Quand cessera-t-on de vilipender ses adversaires politiques en vertu de leur supposé degré de républicanisme ? En quoi, un militant des « Républicains » est-il plus « républicain » qu’un militant de « la République en marche » ou même d’un militant du « Rassemblement national [1] », voire des « Patriotes » ou de « Reconquête », ou bien encore de « La France insoumise » que les macronistes veulent mettre dans le même sac ? On peut contester leurs idées mais il faudrait expliquer en quoi elles ne sont pas « républicaines ». Aucun de ces partis n’a jusqu’alors remis en cause la forme républicaine de notre état, ni les « principes républicains » précisés dans notre constitution[2] et réclamé le retour à la monarchie ou au césarisme. Les plus virulents adversaires des « nationalistes » ou « patriotes » ne sont d’ailleurs pas les plus « républicains » qui menacent régulièrement de contester l’expression des citoyens dans les urnes par le recours à « la rue » … La République peut être autoritaire et même le fascisme peut se dire « républicain »[3] !
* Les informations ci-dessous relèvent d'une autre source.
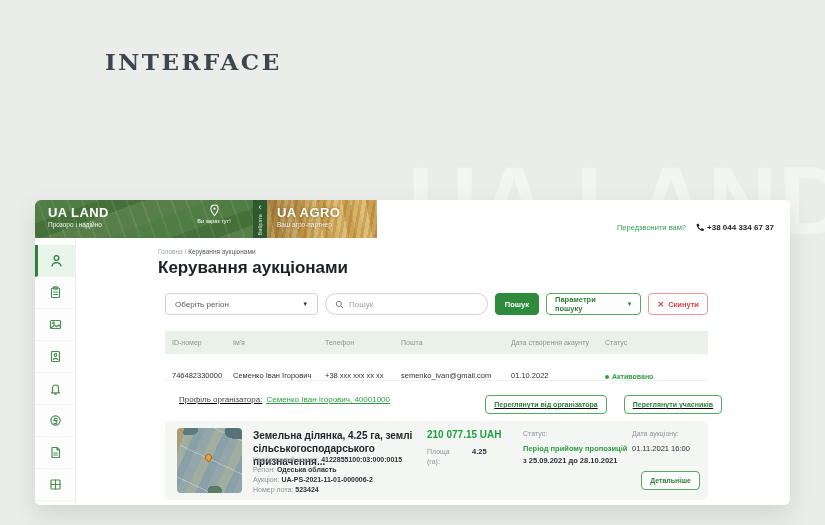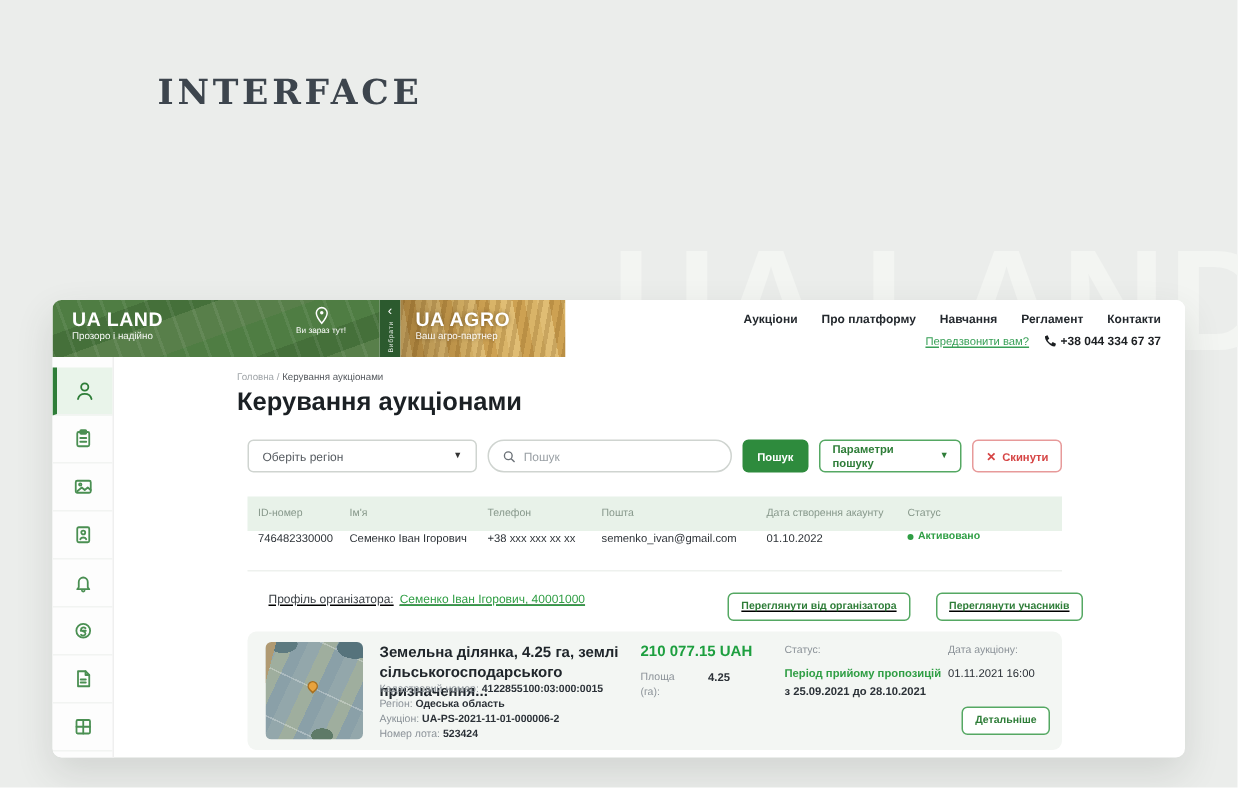"Аукціони" div.nav { html: <div> <a>Аукціони</a> <a>Про платформу</a> <a>Навчання</a> <a>Регламент</a> <a>Контакти</a> </div> -> none }
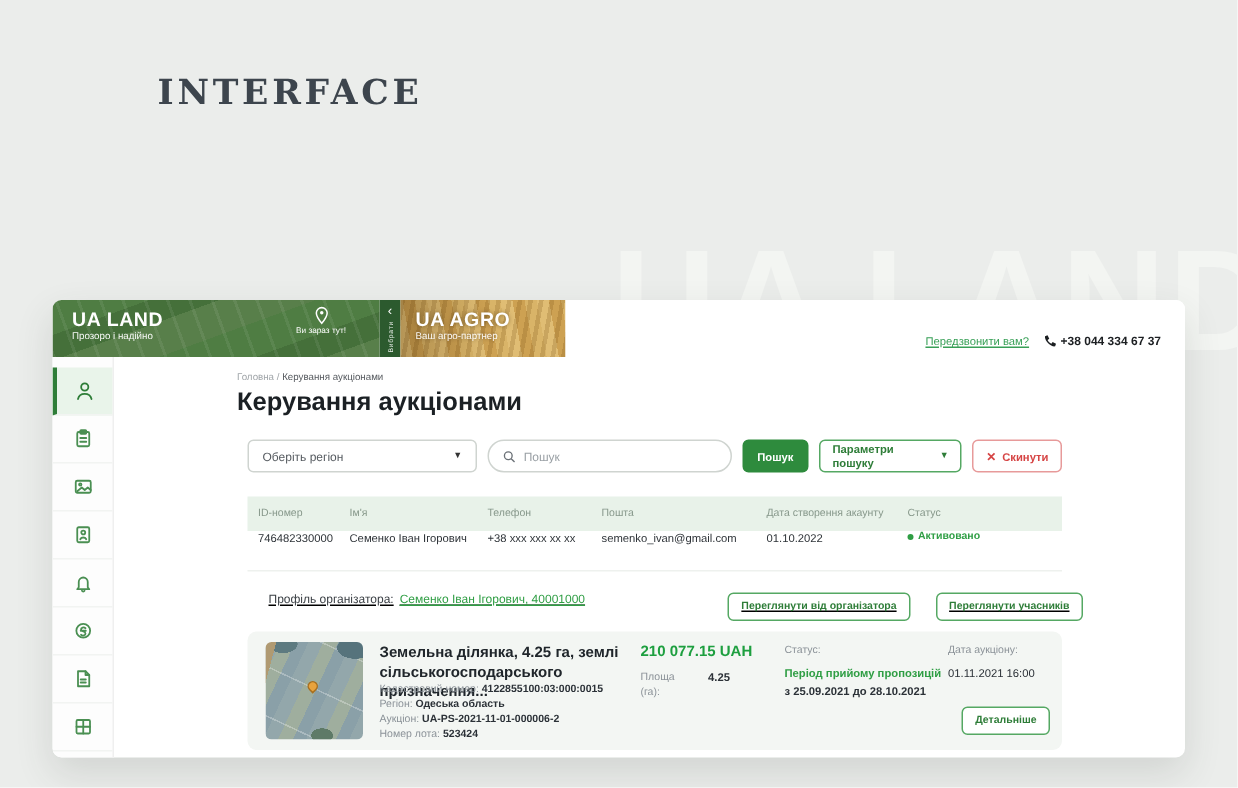"Передзвонити вам?" .callback { text-decoration: underline -> none }
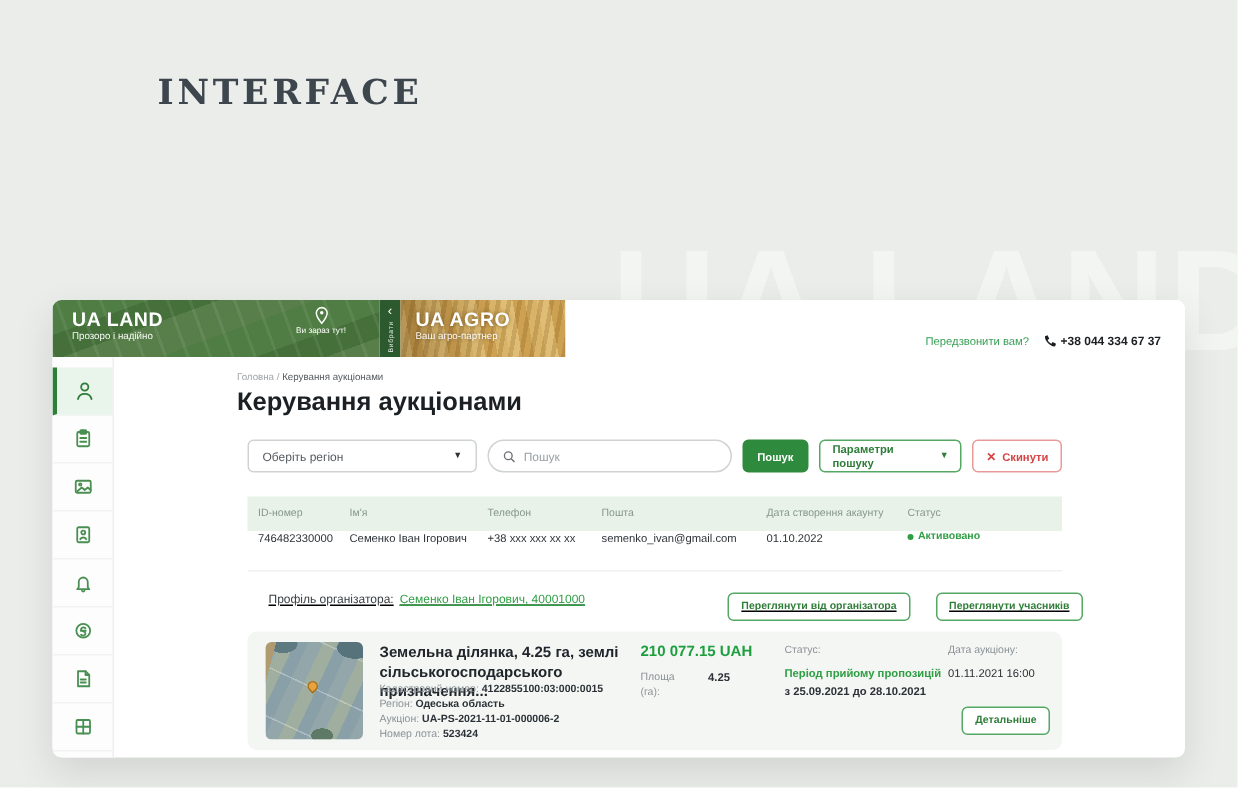"746482330000" .tbl .trow { align-items: flex-start -> flex-end }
Plutôt que de vouloir juger du « républicanisme » des uns et des autres, il vaudrait mieux s’intéresser à leur degré de « démocratisme », si j’ose ce néologisme. Car la République que fétichisent les donneurs de leçon républicaine n’a pas toujours été très démocratique[4]. Et encore moins souvent pacifique. Pour être un bon républicain, faut-il couper des têtes comme Robespierre, fusiller des révoltés, comme le Versaillais Galifet en 1871, après l’échec de la Commune, ou des manifestants ouvriers comme le commandant Chapus, le 1er mai 1891 à Fourmies ?
L’électorat populaire ne s’y trompe pas. S’il vota naguère « républicain », il vota ensuite « communiste » et vote aujourd’hui pour Marine Le Pen – quand, écœuré par les palinodies des professionnels de la politique, il ne se réfugie pas dans l’abstention[5]. A-t-il cessé d’être « républicain » ?
On peut reprocher bien des choses aux « nationalistes », à ceux qu’on traite de « populistes »[6] et qu’il vaudrait mieux qualifier de « démagogues »[7]. On peut dénoncer leur xénophobie supposée[8] mais il faudrait aussi sérieusement s’interroger sur ce qui l’a rendue possible.
Dénoncer par principe ne sert à rien et les récents succès électoraux du « Rassemblement national » le prouvent éloquemment. D’ailleurs, il ne semble pas que les villes de Béziers ou de Perpignan, dirigées par des maire dits « d’extrême-droite », soient plus mal ou moins démocratiquement gérées que d’autres et devenues « antirépublicaines » ! L’ostracisme est moins payant que la contradiction argumentée. Il faudrait d’ailleurs reconnaître, dans le débat politique, que les adversaires – ou les concurrents – n’ont pas systématiquement tort. Ce n’est pas parce que Marine Le Pen dit que l’eau mouille qu’il faut prétendre le contraire ! Personnellement, je n’ai jamais voté pour elle mais je n’ai, cette fois, pas voté pour Macron par défaut. J’ai voté blanc et je ne me suis pas senti pour autant « antirépublicain » !
Alors que les politiciens fassent de la bonne politique et, en l’absence d’ennemis de la République assumés, qu’ils cessent de délivrer bons et mauvais points en fonction de qui est « républicain » et qui ne l’est pas !
JM
PS/ L’écriture inclusive est-elle « républicaine » ?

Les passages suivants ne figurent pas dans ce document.